The field your company works in requires unusual specialization. How did VoiceLab build its team?

Our emphasis was on setting up an employee-friendly company that would attract members of the scientific community, specialists in their fields. We collaborate closely with the Gdańsk University of Technology, from where students and graduates come to work for us, and are eager to develop their own projects here, also as part of their theses. We attract young, talented people who aren’t interested in working for a big corporation. With us, they can develop new technologies virtually from scratch. We give our people substantial freedom and the possibility of seeing the effects of their work in reality. The start-up climate at the company helps: we have a lot of meetings, we gladly share our knowledge and allow employees to develop the interests they came with from their universities.

Is it easier to develop innovative products with such a corporate philosophy?

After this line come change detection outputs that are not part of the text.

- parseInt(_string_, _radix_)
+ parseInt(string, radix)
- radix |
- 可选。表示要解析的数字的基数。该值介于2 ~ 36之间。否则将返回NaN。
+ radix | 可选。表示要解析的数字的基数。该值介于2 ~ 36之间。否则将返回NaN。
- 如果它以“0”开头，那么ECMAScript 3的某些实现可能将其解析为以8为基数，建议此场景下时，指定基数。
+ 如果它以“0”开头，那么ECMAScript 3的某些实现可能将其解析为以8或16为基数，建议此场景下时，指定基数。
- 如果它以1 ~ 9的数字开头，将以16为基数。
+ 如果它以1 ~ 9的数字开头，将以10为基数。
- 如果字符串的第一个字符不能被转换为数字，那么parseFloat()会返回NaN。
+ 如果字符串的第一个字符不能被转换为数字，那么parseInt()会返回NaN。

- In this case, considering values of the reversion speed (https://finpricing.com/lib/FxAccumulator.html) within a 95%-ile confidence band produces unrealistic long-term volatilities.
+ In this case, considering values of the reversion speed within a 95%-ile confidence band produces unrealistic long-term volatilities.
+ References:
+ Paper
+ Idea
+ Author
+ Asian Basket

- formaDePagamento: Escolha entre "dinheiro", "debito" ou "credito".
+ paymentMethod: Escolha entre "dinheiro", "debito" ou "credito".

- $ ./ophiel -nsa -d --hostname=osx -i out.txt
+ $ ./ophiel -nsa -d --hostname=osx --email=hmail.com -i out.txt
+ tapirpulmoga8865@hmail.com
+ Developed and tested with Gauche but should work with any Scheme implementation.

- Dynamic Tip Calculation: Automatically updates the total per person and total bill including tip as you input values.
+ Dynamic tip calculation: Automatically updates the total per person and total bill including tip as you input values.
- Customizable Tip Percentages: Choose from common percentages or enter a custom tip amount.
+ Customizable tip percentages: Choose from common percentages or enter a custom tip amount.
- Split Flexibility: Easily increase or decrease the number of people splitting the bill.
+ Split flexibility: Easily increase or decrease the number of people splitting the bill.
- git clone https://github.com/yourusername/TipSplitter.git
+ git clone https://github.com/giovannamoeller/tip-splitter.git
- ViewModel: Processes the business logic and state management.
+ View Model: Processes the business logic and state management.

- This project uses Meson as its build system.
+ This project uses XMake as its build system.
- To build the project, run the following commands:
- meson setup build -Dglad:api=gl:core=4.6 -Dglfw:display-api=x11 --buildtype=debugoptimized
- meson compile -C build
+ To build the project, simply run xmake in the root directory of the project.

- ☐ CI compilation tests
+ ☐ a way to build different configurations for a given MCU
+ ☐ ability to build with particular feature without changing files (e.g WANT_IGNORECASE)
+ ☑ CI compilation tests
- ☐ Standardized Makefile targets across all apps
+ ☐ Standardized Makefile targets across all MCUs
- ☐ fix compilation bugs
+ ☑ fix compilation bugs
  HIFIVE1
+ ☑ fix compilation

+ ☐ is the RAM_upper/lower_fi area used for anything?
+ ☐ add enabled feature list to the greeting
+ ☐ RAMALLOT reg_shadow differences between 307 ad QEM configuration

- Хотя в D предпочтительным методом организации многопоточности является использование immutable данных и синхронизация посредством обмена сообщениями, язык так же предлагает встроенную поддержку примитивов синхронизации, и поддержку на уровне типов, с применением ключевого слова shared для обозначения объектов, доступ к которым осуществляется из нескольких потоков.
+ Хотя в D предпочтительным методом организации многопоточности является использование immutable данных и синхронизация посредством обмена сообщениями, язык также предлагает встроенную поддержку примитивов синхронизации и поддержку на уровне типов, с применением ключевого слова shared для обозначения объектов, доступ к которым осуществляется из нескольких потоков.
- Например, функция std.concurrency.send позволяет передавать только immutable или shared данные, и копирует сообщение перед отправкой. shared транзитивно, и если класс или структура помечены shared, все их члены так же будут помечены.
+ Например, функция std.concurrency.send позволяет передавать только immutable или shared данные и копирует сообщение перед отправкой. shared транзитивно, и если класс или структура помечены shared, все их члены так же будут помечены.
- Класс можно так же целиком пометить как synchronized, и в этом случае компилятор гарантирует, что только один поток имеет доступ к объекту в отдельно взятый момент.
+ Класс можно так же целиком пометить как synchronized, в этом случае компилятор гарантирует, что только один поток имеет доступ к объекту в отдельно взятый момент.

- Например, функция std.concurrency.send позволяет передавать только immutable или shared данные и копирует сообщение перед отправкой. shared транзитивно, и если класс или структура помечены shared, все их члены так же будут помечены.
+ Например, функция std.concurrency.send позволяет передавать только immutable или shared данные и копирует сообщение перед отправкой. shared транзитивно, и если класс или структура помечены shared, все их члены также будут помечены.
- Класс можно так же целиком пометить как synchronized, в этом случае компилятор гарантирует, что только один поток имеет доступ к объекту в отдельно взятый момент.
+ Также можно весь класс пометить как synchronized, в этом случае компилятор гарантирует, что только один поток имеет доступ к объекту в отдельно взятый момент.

Arriving at specific working solutions means testing many hypotheses, conducting many experiments and making many mistakes before you reach your goal. All this is part of the development of innovative businesses. I once visited Silicon Valley and saw many companies there that operate exactly like this. Moreover, I think the quality of our solutions is no different from what they produce over there. I can safely say that we develop technologically advanced solutions of the highest global standard. And credit for this is due to the people who work with us and the creative atmosphere we all build together. Without that, it’s impossible to be successful in the new technologies sector.

TOMASZ SZWELNIK, founder and CEO of the VoiceLab company, a beneficiary of the FNP’s INNOVATOR programme (2008).